Every point that stock went up meant five hundred dollars I had not made. The first ten points' advance meant that I would have been able to pyramid, and instead of five hundred snares I might now be carrying one thousand shares that would be earning for me one thousand dollars a point. But I sat tight and instead of listening to my loud-mouthed hopes or to my clamorous beliefs I heeded only the level voice of my experience and the counsel of common sense. Once I got a decent stake together I could afford to take chances. But without a stake, taking chances, even slight chances, was a luxury utterly beyond my reach. Six weeks of patience-but, in the end, a victory for common sense over greed and hope!
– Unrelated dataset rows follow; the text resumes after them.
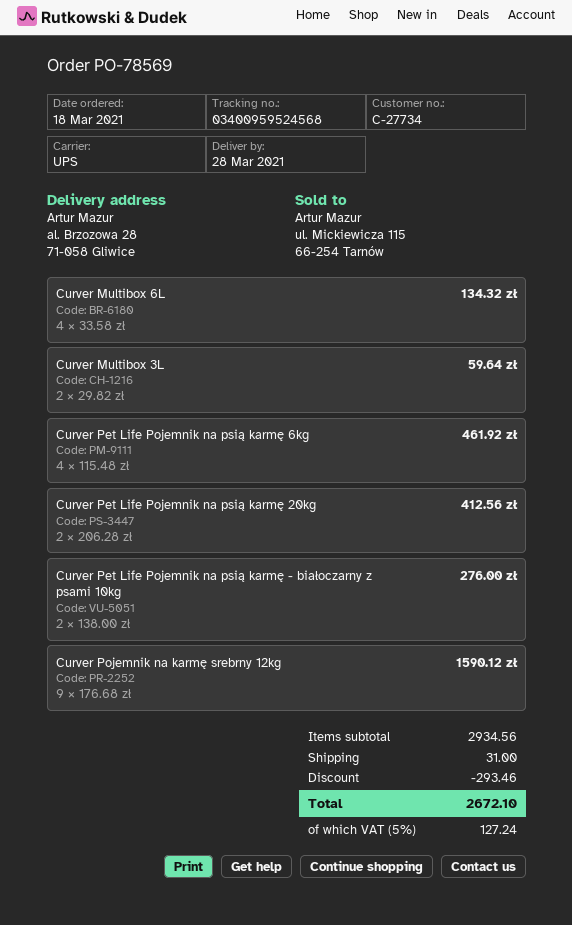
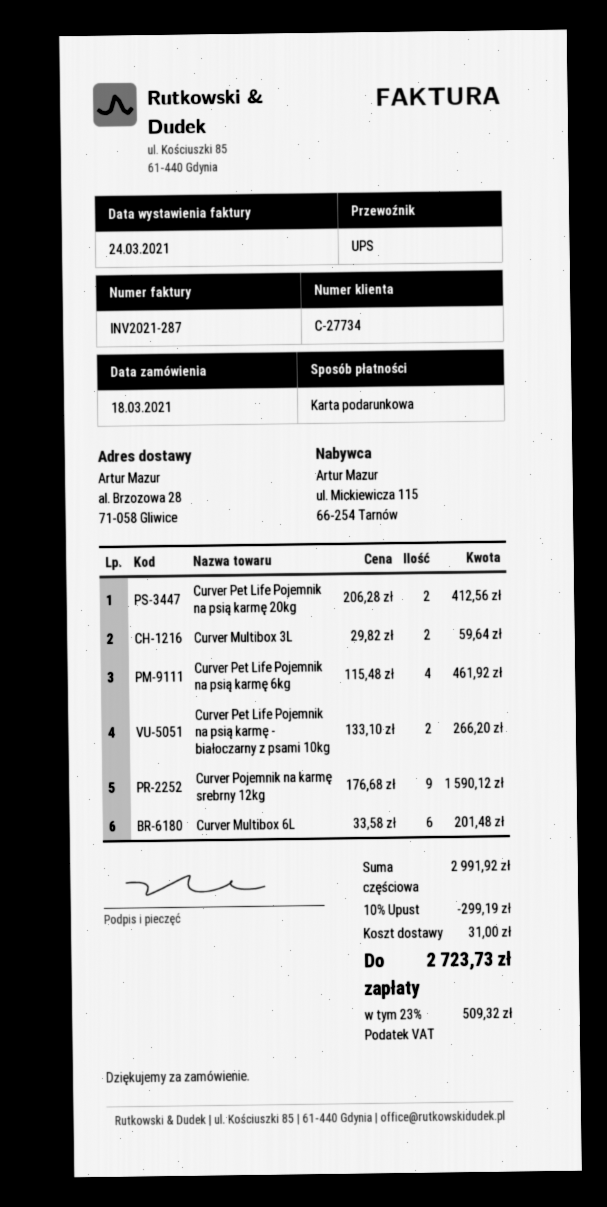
Curver Multibox 6L: 4 x 33.58 = 134.32 -> 6 x 33.58 = 201.48
Curver Pet Life Pojemnik na psią karmę - białoczarny z psami 10kg: 2 x 138.00 = 276.00 -> 2 x 133.10 = 266.20
subtotal: 2934.56 -> 2991.92
discount: 293.46 -> 299.19
tax: 5% = 127.24 -> 23% = 509.32
total: 2672.10 -> 2723.73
I really began to waver and sweat blood when the stock got up to 90. Think of what I had not made by not buying, when I was so bullish. Well, when it got to 98 I said to myself, "Bethlehem is going through 100, and when it does the roof is going to blow clean off!" The tape said the same thing more than plainly. In fact, it used a megaphone. I tell you, I saw 100 on the tape when the ticker was only printing 98. And I knew that wasn't the voice of my hope or the sight of my desire, but the assertion of my tape-reading instinct. So I said to myself, "I can't wait until it gets through 100. I have to get it now. It is as good as gone through par."

I rushed to Williamson Brown's office and put in an order to buy five hundred shares of Bethlehem Steel. The market was then 98. I got five hundred shares at 98 to 99. After that she shot right up, and closed that night, I think, at 114 or 115. I bought five hundred shares more.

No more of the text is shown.